MLBCAP: Multi-LLM Figure Captioning

Updated 11 August 2025

The paper introduces a modular, multi-LLM pipeline that filters, generates, and refines figure captions to enhance contextual accuracy.
The framework integrates multimodal inputs—images, OCR tokens, and textual references—to produce informative and style-aligned scientific captions.
Empirical evaluations show MLBCAP outperforms single-model baselines by significantly improving caption quality and clarity.

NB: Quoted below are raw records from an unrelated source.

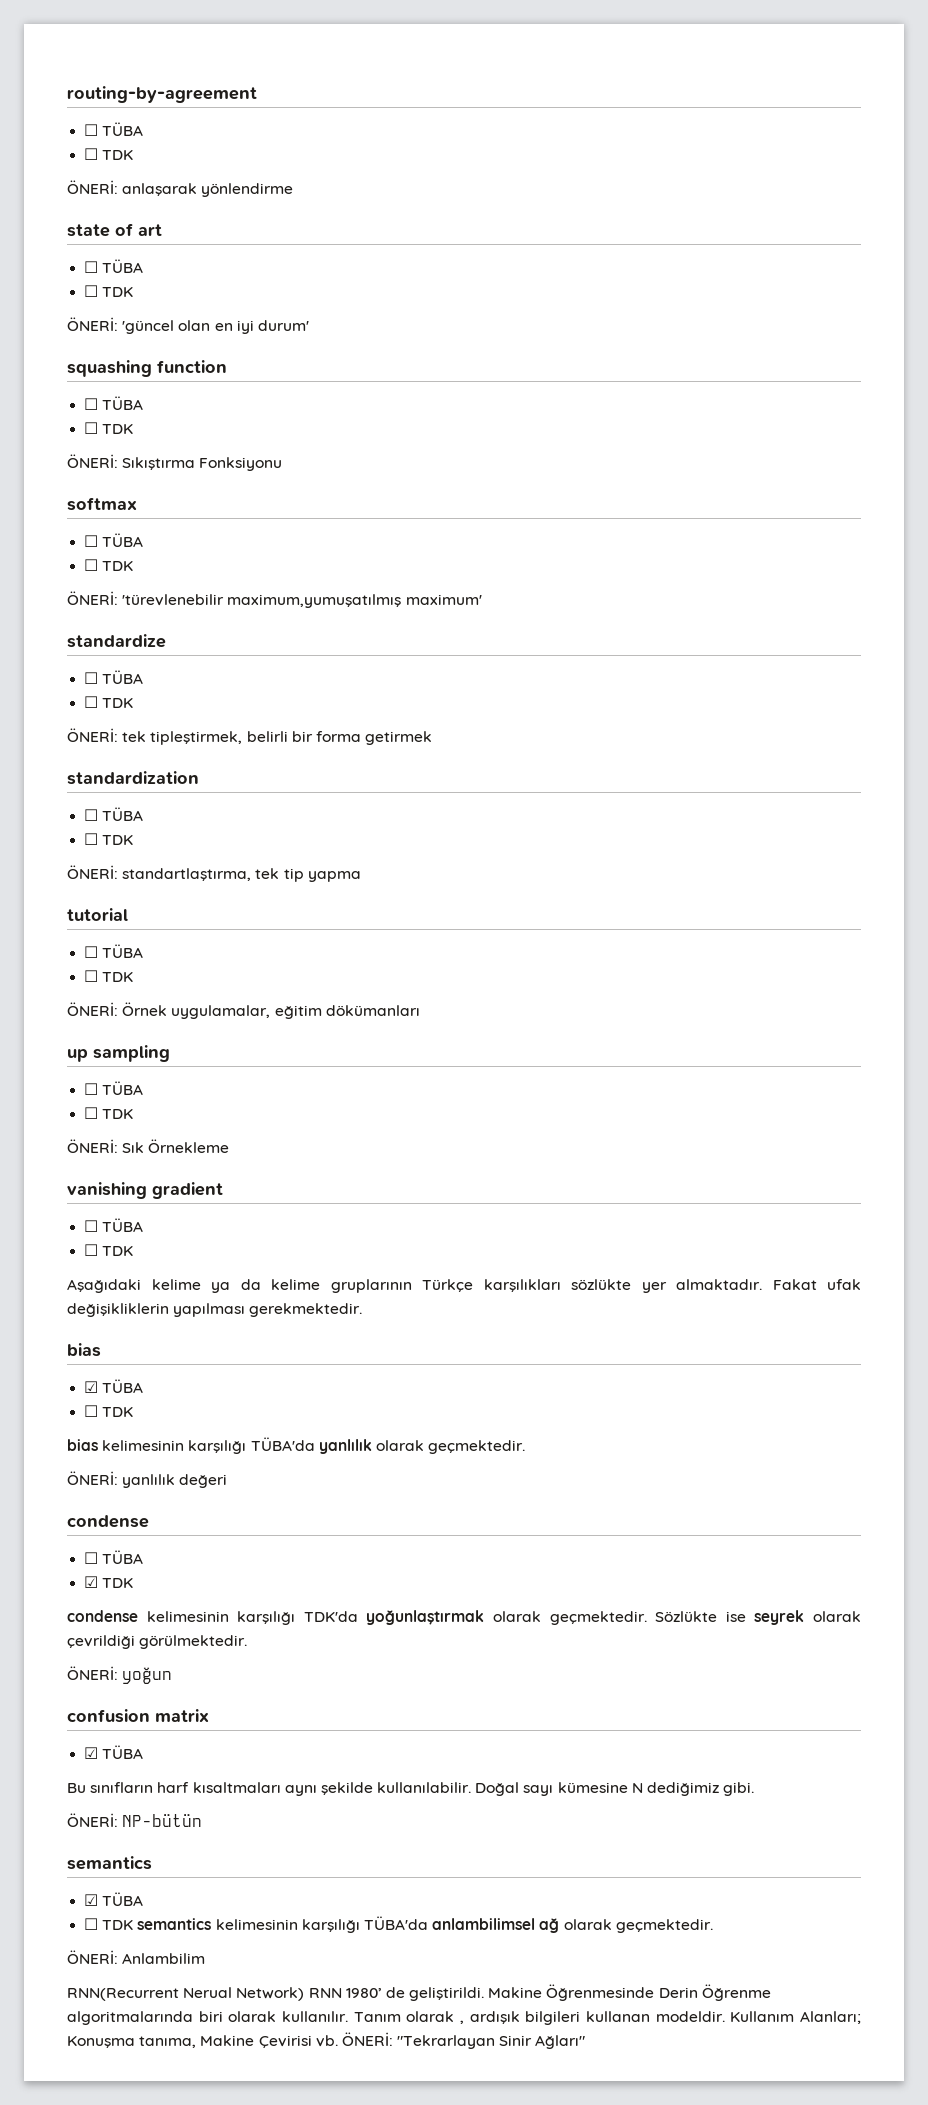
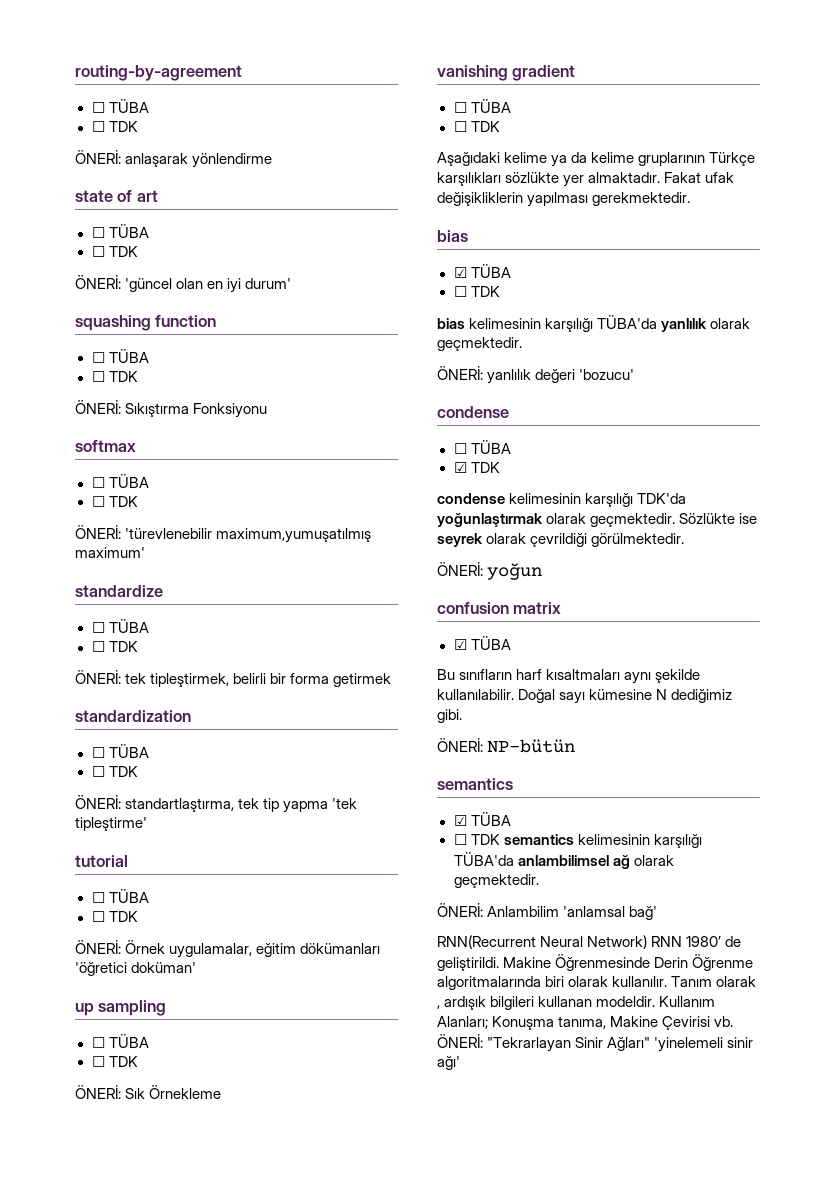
- ÖNERİ: standartlaştırma, tek tip yapma
+ ÖNERİ: standartlaştırma, tek tip yapma 'tek tipleştirme'
- ÖNERİ: Örnek uygulamalar, eğitim dökümanları
+ ÖNERİ: Örnek uygulamalar, eğitim dökümanları 'öğretici doküman'
- ÖNERİ: yanlılık değeri
+ ÖNERİ: yanlılık değeri 'bozucu'
- ÖNERİ: Anlambilim
+ ÖNERİ: Anlambilim 'anlamsal bağ'
- RNN(Recurrent Nerual Network) RNN 1980’ de geliştirildi.
+ RNN(Recurrent Neural Network) RNN 1980’ de geliştirildi.
- ÖNERİ: "Tekrarlayan Sinir Ağları"
+ ÖNERİ: "Tekrarlayan Sinir Ağları" 'yinelemeli sinir ağı'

Multi-LLM Collaborative Figure Caption Generation (MLBCAP) is a modular paradigm for generating high-quality, context-aware, and domain-relevant captions for scientific figures by orchestrating multiple LLMs, each specializing in specific subtasks. This approach arises from the recognition that figure captioning in academic documents is a complex, multimodal challenge—requiring reasoning over heterogeneous data (image, OCR tokens, textual mentions), mitigating low-quality annotations prevalent in paper corpora, and aligning outputs with the distinct style and communicative goals of scientific writing.

1. Motivation and Foundational Challenges

The scientific figure captioning problem is defined by the need to synthesize image content, document context, and domain conventions into coherent and informative descriptions. Prior approaches—either as vision-to-language or text summarization tasks—often underperform due to (a) limited integration of available modalities, and (b) the intrinsically low and variable quality of author-written captions typically found in resources like arXiv (Huang et al., 2023, Kim et al., 5 Jan 2025).

Typical captioning corpora are encumbered by incomplete figure–caption alignment, absence of standardized "helpfulness" criteria, and coverage issues (roughly half the author-written captions are unhelpful for human understanding) (Huang et al., 2023, Hsu et al., 31 Jan 2025). These limitations hinder supervised training regimes and expose models to exposure bias and hallucination risks, especially for long or complex captions.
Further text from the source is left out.